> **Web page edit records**
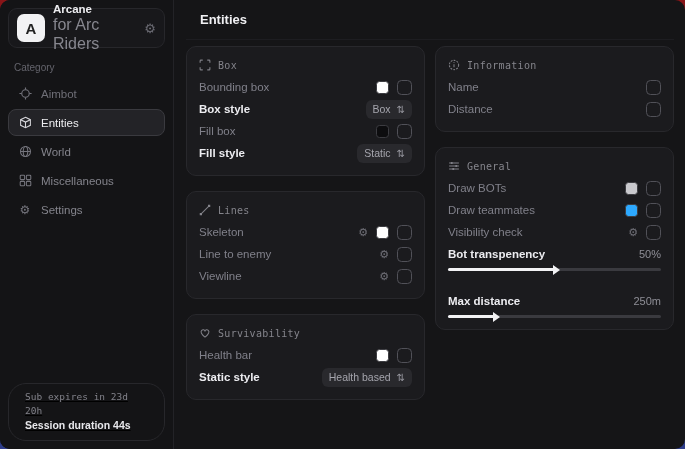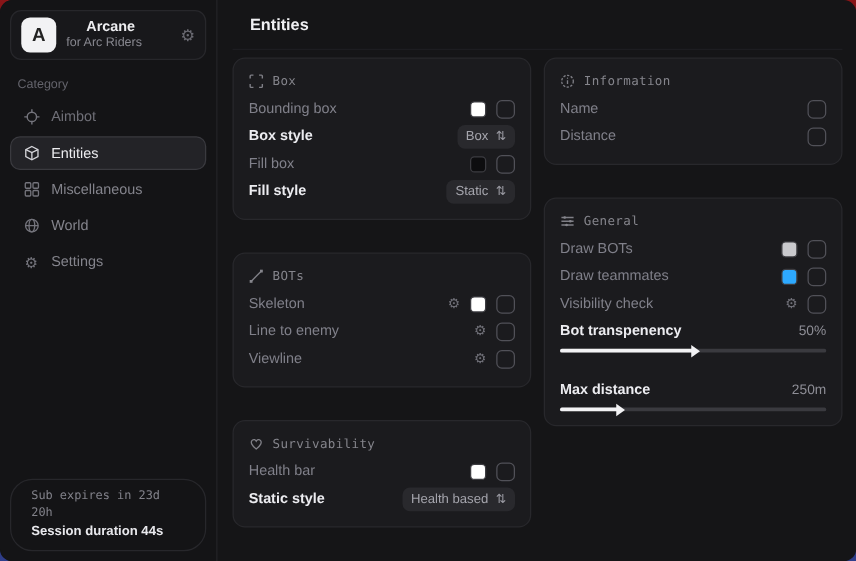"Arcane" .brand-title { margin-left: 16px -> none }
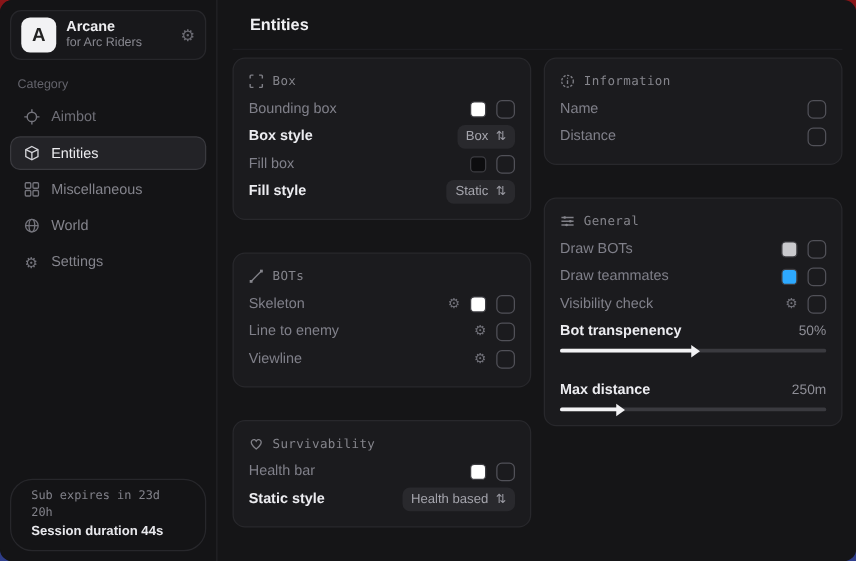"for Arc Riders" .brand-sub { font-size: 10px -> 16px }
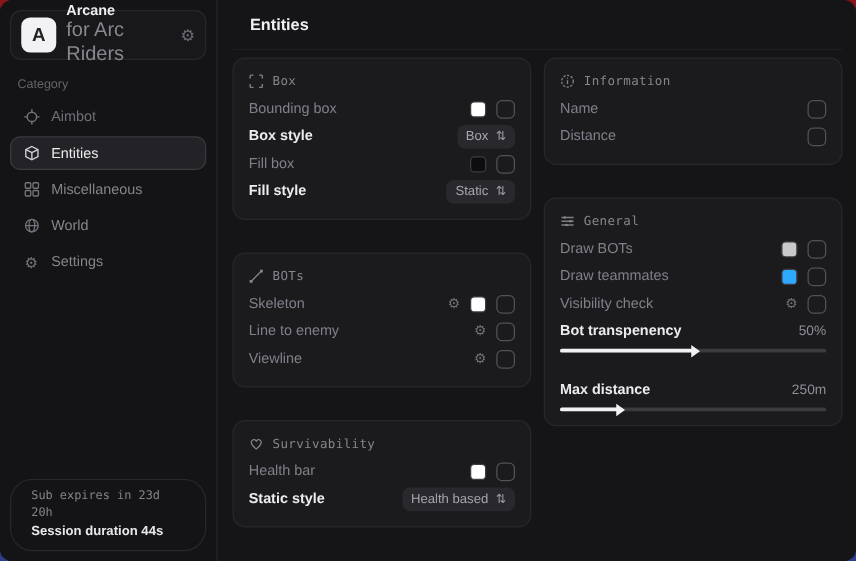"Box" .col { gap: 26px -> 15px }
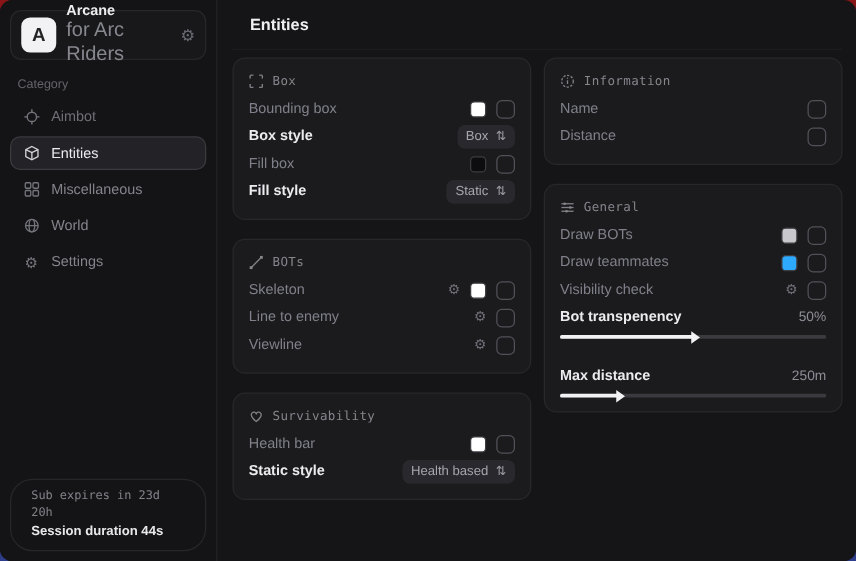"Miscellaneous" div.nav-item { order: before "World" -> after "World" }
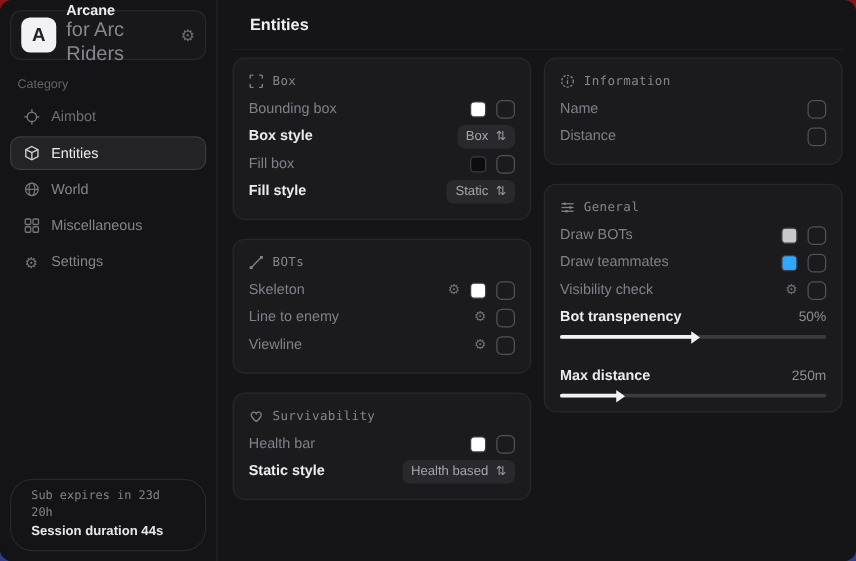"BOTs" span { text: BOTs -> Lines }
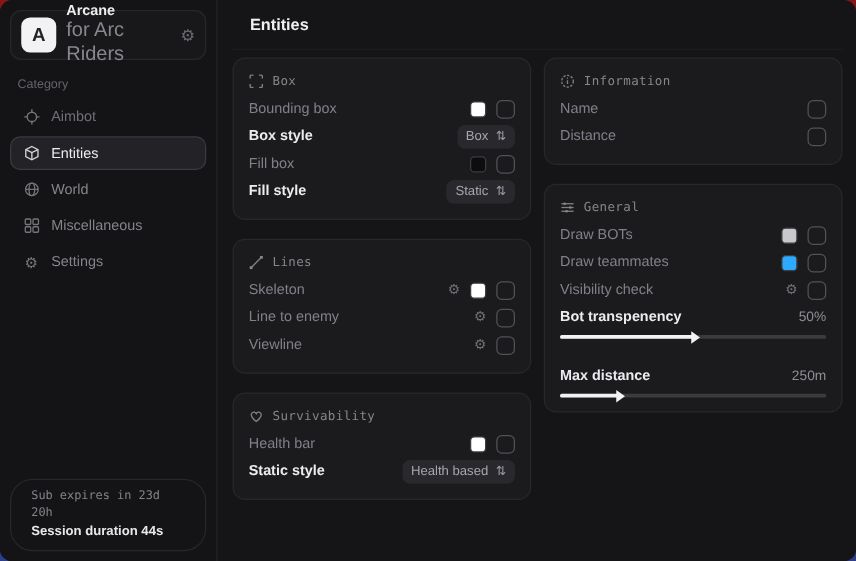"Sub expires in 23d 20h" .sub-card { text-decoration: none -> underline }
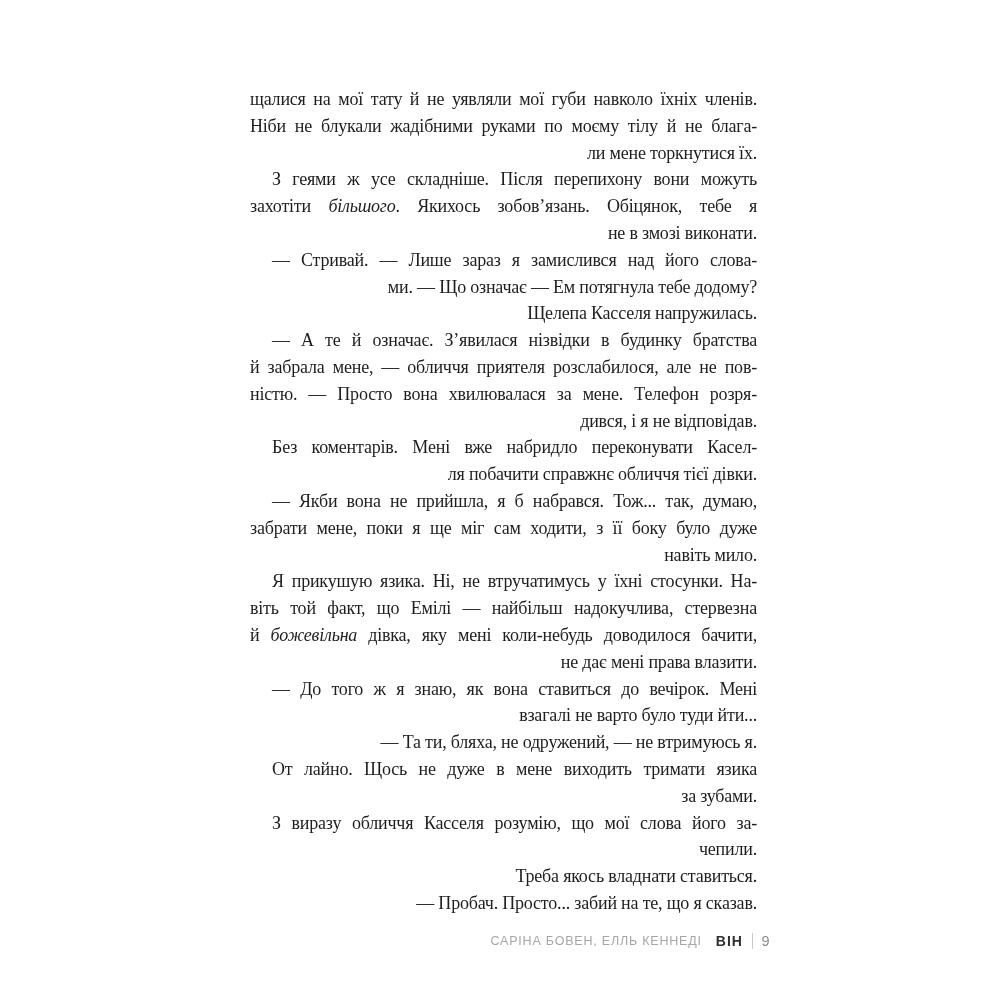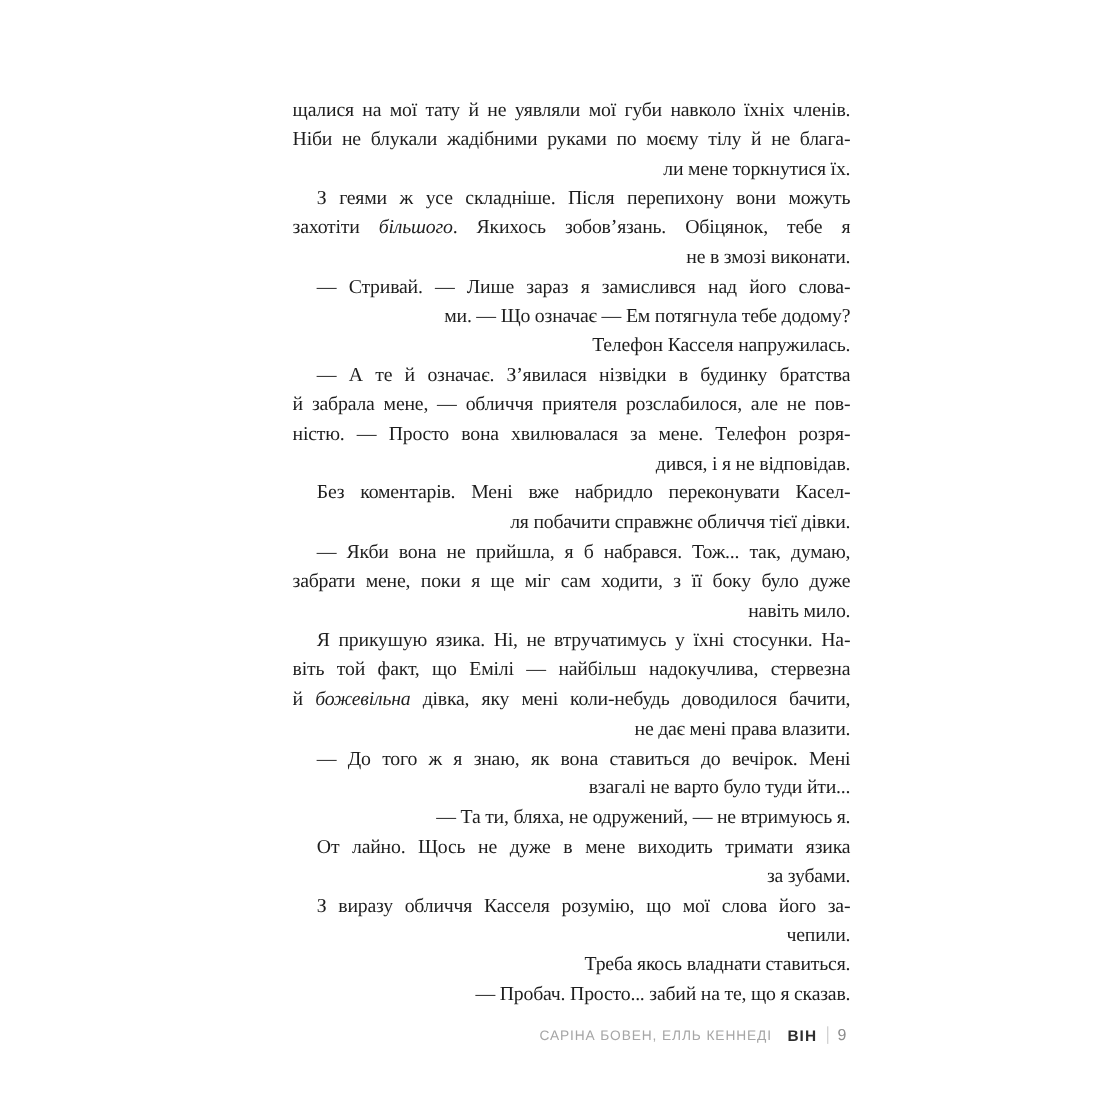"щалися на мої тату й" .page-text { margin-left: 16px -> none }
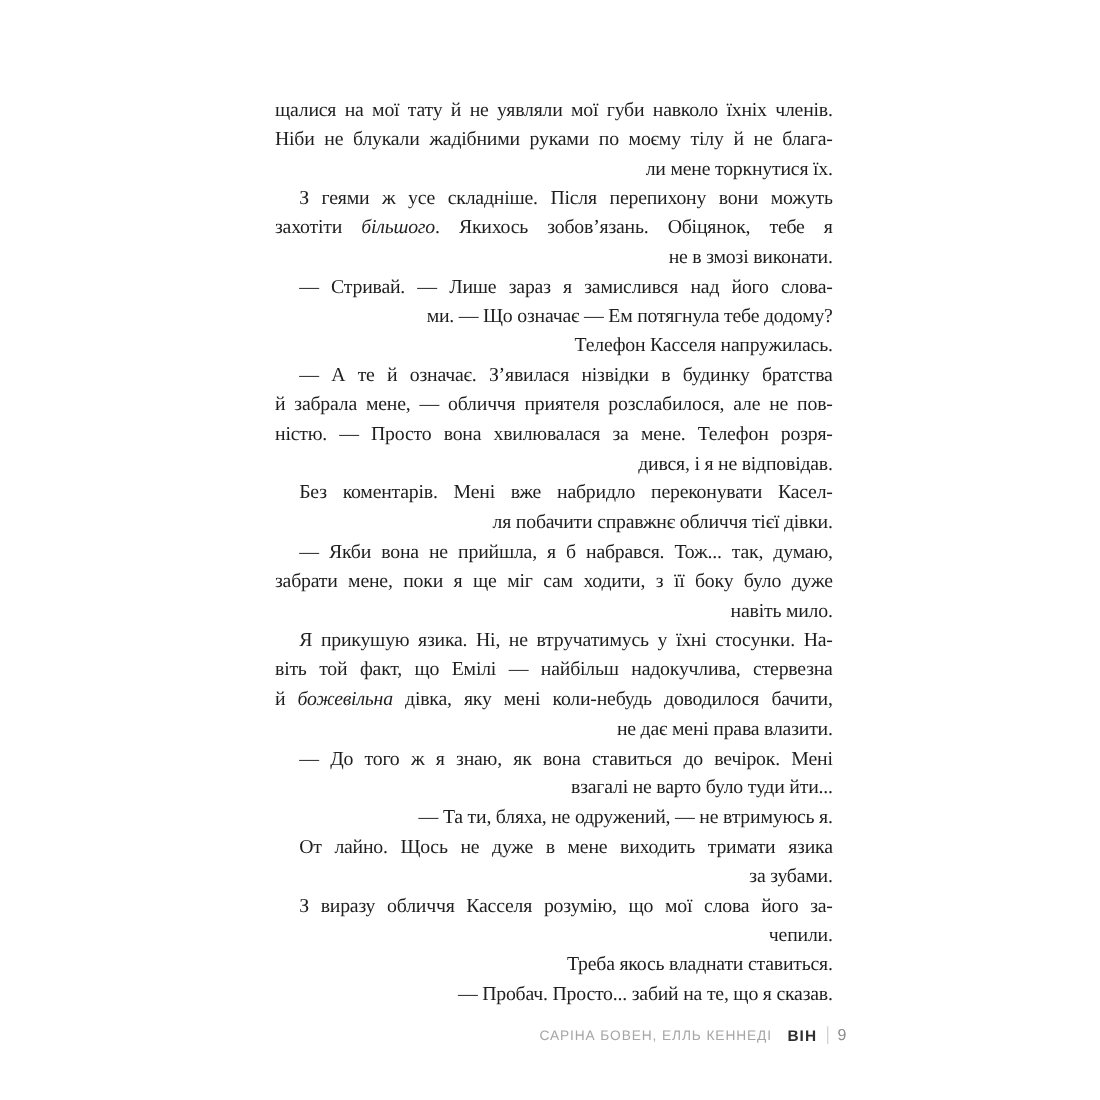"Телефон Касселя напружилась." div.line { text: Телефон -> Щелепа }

> **HOW TO COMPLETE THIS TASK**
Each record above is to be returned unchanged, while any picture it holds stays out.

> **SOLUTION TO THIS TASK**
"Arcane" .brand-title { margin-left: 16px -> none }
"for Arc Riders" .brand-sub { font-size: 10px -> 16px }
"Box" .col { gap: 26px -> 15px }
"Miscellaneous" div.nav-item { order: before "World" -> after "World" }
"BOTs" span { text: BOTs -> Lines }
"Sub expires in 23d 20h" .sub-card { text-decoration: none -> underline }
"щалися на мої тату й" .page-text { margin-left: 16px -> none }
"Телефон Касселя напружилась." div.line { text: Телефон -> Щелепа }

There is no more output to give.